WHAT TO WORK ON
The records should be restated exactly from their first line through the line with "Deco Sleeve 15.6: 2.25" in it.

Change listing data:
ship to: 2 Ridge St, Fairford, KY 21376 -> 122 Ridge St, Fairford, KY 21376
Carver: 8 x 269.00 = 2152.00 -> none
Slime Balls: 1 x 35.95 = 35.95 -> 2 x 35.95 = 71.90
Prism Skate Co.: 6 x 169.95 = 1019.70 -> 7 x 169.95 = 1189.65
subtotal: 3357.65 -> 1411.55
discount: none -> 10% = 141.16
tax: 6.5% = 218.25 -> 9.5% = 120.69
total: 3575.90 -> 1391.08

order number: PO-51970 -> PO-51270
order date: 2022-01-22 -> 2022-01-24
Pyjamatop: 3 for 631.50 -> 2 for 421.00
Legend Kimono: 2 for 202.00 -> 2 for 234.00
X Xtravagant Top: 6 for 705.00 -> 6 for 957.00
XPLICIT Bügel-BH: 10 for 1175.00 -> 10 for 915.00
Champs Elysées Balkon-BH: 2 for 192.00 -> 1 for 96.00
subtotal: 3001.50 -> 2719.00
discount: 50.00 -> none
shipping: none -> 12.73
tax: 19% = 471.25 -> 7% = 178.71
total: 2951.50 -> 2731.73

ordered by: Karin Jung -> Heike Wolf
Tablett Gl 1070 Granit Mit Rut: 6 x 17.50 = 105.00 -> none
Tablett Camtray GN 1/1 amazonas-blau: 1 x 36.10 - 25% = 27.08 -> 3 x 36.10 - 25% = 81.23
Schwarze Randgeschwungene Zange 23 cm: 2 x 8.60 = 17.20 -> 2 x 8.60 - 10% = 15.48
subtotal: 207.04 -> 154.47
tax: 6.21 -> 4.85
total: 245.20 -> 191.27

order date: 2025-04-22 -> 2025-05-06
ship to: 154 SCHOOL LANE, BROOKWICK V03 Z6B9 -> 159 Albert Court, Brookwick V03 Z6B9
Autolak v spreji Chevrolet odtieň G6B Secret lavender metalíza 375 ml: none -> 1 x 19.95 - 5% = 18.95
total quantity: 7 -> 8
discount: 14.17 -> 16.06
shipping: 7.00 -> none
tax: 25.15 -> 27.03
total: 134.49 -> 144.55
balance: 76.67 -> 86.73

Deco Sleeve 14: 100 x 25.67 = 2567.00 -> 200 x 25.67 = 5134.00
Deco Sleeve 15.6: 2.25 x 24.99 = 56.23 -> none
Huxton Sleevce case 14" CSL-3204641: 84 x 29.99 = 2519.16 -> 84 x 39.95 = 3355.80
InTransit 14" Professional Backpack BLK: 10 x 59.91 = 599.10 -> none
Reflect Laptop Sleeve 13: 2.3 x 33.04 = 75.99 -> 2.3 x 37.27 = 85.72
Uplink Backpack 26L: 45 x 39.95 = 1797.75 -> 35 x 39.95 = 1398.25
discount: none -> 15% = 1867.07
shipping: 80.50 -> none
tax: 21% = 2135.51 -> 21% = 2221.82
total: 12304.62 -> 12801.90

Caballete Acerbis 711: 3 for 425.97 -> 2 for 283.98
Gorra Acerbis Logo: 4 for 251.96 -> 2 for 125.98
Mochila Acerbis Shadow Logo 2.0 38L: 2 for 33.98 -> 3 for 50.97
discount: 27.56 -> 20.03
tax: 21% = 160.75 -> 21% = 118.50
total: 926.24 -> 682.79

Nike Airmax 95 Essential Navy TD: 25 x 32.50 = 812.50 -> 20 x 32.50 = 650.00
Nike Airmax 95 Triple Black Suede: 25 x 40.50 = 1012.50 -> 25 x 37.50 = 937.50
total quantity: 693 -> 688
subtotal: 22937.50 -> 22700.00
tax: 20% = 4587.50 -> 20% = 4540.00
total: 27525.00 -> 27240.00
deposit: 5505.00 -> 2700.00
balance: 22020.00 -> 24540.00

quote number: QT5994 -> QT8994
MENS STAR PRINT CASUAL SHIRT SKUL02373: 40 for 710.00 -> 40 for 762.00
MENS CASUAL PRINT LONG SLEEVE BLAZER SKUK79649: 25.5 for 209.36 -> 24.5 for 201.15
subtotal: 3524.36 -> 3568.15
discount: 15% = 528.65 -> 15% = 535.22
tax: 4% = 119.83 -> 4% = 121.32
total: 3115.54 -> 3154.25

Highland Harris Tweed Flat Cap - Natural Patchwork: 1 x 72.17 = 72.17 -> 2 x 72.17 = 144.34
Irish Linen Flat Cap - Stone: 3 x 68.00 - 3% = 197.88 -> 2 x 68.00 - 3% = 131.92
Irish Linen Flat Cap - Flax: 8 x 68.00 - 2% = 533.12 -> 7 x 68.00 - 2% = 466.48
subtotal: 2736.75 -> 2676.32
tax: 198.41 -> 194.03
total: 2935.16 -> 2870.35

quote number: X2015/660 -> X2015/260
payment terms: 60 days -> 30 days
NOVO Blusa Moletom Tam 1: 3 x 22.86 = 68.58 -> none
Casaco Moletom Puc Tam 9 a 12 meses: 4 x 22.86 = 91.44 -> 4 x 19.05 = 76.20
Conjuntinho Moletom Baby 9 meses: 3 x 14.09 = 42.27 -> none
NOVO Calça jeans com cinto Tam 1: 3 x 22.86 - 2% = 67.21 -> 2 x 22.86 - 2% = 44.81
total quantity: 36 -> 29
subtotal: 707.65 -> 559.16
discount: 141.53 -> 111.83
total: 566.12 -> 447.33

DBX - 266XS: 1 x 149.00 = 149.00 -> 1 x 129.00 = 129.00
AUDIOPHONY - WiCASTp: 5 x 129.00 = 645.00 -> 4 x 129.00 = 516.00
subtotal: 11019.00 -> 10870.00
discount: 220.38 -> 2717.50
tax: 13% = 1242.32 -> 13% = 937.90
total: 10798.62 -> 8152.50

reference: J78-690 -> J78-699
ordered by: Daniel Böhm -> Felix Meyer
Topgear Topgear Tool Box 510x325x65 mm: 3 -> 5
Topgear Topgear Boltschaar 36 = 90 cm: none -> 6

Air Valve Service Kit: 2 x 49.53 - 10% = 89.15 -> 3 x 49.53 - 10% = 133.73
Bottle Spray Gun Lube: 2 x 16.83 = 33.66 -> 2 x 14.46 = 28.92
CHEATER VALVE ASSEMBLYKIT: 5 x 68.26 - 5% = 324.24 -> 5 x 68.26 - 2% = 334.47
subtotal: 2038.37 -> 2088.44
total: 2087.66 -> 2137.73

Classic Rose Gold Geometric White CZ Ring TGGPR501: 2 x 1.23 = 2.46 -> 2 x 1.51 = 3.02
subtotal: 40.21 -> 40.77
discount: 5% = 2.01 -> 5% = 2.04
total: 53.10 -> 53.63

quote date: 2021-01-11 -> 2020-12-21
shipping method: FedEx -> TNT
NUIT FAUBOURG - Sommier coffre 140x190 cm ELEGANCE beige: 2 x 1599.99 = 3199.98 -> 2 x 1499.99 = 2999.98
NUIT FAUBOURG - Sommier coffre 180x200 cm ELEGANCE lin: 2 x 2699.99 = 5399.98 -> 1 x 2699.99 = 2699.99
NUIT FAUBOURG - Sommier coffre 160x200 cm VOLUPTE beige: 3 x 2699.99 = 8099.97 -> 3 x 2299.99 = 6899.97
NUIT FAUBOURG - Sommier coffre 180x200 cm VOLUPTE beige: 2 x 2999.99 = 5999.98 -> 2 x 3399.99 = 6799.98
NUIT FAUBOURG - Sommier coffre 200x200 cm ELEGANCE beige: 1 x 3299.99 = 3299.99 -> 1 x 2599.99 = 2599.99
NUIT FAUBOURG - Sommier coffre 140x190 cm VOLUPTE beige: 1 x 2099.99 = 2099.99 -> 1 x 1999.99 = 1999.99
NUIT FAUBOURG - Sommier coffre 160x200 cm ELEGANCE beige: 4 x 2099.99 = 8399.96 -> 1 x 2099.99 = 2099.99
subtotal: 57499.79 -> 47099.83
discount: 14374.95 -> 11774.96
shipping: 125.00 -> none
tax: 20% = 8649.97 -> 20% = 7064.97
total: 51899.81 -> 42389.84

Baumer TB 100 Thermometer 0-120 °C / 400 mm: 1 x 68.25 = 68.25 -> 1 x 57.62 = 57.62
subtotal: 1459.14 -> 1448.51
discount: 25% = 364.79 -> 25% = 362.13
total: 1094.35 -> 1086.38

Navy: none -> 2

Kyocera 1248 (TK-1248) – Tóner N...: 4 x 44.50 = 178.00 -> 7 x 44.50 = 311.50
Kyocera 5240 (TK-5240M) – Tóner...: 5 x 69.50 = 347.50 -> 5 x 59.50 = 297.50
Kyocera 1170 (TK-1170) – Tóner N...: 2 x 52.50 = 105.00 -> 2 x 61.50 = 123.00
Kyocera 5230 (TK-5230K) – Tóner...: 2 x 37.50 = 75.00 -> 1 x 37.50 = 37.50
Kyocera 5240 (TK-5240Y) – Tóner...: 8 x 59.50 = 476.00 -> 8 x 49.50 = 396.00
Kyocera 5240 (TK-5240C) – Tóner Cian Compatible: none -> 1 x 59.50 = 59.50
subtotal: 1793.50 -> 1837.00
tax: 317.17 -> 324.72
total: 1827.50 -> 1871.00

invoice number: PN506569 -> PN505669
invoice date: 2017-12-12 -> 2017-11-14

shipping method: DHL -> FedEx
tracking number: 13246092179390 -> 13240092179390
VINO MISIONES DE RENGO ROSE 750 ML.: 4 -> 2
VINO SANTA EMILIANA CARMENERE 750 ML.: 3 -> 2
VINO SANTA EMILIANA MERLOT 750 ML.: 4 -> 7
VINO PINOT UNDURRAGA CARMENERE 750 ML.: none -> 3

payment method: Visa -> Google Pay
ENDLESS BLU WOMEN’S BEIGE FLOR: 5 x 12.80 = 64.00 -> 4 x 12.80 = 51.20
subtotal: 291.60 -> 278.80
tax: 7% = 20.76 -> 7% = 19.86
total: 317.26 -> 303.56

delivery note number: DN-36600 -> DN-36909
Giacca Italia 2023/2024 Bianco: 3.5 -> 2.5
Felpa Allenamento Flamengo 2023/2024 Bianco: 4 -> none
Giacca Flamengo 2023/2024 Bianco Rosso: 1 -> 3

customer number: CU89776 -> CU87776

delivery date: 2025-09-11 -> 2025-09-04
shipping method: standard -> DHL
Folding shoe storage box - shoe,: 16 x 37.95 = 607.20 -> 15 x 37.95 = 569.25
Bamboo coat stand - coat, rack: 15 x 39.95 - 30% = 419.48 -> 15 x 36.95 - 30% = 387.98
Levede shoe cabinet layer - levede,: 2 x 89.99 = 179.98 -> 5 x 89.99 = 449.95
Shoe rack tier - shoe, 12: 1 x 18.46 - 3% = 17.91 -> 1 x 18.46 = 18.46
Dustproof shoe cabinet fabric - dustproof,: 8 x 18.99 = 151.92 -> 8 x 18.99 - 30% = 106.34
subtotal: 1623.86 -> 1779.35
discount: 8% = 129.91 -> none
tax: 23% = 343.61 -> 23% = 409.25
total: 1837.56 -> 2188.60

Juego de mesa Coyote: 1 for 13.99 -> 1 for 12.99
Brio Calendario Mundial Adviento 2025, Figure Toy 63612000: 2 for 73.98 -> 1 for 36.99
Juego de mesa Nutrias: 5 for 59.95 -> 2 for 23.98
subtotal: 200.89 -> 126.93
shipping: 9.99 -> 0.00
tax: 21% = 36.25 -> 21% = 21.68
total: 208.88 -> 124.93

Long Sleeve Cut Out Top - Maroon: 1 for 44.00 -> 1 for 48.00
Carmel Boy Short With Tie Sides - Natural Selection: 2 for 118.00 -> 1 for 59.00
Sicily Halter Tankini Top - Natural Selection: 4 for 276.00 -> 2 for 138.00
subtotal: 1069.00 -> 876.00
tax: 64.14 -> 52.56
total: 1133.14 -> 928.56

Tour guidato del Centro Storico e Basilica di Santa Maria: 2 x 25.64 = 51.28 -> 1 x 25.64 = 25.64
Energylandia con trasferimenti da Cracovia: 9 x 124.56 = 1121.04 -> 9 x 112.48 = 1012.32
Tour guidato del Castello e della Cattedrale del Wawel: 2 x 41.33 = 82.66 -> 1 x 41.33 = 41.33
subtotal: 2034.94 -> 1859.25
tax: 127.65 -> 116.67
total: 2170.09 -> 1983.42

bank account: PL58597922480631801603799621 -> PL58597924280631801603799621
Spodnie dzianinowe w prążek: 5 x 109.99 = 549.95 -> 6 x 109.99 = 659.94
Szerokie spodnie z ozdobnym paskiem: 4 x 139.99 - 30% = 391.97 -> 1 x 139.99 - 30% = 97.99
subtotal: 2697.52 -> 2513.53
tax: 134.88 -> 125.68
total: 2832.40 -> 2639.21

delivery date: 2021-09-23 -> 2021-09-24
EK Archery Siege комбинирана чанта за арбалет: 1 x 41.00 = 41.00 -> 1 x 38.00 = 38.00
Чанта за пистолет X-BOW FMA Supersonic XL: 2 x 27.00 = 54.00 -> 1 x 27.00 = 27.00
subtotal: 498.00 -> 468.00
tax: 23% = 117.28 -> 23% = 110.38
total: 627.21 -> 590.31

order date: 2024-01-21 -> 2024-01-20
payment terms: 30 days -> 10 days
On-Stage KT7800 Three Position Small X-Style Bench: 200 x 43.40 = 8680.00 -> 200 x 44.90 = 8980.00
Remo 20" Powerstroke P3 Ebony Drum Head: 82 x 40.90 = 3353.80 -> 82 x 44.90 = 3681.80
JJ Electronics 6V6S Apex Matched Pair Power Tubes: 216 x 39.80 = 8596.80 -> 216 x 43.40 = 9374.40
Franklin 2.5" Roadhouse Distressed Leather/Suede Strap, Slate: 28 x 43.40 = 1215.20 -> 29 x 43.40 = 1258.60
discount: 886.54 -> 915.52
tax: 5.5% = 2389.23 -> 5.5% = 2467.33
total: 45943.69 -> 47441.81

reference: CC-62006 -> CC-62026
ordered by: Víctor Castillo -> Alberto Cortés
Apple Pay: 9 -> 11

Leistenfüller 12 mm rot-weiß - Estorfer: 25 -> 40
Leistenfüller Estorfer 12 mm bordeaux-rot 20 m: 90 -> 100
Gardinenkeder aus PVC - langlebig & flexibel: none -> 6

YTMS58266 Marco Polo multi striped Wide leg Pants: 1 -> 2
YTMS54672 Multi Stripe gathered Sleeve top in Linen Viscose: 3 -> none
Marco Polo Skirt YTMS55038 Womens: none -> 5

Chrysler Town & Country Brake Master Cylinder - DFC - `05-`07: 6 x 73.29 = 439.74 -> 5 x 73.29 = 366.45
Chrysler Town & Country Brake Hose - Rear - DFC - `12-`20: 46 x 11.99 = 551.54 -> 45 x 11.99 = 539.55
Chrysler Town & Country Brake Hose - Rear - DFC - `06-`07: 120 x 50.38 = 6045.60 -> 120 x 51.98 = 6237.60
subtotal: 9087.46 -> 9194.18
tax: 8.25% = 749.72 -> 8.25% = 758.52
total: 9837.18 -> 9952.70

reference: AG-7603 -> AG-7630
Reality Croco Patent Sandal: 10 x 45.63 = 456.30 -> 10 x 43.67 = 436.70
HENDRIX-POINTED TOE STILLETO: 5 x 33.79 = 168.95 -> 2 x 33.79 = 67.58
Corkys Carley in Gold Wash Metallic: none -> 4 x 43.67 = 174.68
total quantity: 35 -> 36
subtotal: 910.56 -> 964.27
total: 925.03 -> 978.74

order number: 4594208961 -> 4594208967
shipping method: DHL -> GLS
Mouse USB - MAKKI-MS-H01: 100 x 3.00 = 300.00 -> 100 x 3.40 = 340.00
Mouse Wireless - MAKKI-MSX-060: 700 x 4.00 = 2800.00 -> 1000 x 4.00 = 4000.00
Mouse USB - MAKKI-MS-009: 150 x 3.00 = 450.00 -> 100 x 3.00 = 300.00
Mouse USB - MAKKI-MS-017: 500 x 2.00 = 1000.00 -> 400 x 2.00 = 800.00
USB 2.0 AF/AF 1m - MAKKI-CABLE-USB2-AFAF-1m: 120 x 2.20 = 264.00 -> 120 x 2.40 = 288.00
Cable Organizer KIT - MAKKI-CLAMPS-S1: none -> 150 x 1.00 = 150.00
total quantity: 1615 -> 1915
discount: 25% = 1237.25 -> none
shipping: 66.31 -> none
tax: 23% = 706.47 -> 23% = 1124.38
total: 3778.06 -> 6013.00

EXERCISE RESULT
ship to: 2 Ridge St, Fairford, KY 21376 -> 122 Ridge St, Fairford, KY 21376
Carver: 8 x 269.00 = 2152.00 -> none
Slime Balls: 1 x 35.95 = 35.95 -> 2 x 35.95 = 71.90
Prism Skate Co.: 6 x 169.95 = 1019.70 -> 7 x 169.95 = 1189.65
subtotal: 3357.65 -> 1411.55
discount: none -> 10% = 141.16
tax: 6.5% = 218.25 -> 9.5% = 120.69
total: 3575.90 -> 1391.08

order number: PO-51970 -> PO-51270
order date: 2022-01-22 -> 2022-01-24
Pyjamatop: 3 for 631.50 -> 2 for 421.00
Legend Kimono: 2 for 202.00 -> 2 for 234.00
X Xtravagant Top: 6 for 705.00 -> 6 for 957.00
XPLICIT Bügel-BH: 10 for 1175.00 -> 10 for 915.00
Champs Elysées Balkon-BH: 2 for 192.00 -> 1 for 96.00
subtotal: 3001.50 -> 2719.00
discount: 50.00 -> none
shipping: none -> 12.73
tax: 19% = 471.25 -> 7% = 178.71
total: 2951.50 -> 2731.73

ordered by: Karin Jung -> Heike Wolf
Tablett Gl 1070 Granit Mit Rut: 6 x 17.50 = 105.00 -> none
Tablett Camtray GN 1/1 amazonas-blau: 1 x 36.10 - 25% = 27.08 -> 3 x 36.10 - 25% = 81.23
Schwarze Randgeschwungene Zange 23 cm: 2 x 8.60 = 17.20 -> 2 x 8.60 - 10% = 15.48
subtotal: 207.04 -> 154.47
tax: 6.21 -> 4.85
total: 245.20 -> 191.27

order date: 2025-04-22 -> 2025-05-06
ship to: 154 SCHOOL LANE, BROOKWICK V03 Z6B9 -> 159 Albert Court, Brookwick V03 Z6B9
Autolak v spreji Chevrolet odtieň G6B Secret lavender metalíza 375 ml: none -> 1 x 19.95 - 5% = 18.95
total quantity: 7 -> 8
discount: 14.17 -> 16.06
shipping: 7.00 -> none
tax: 25.15 -> 27.03
total: 134.49 -> 144.55
balance: 76.67 -> 86.73

Deco Sleeve 14: 100 x 25.67 = 2567.00 -> 200 x 25.67 = 5134.00
Deco Sleeve 15.6: 2.25 x 24.99 = 56.23 -> none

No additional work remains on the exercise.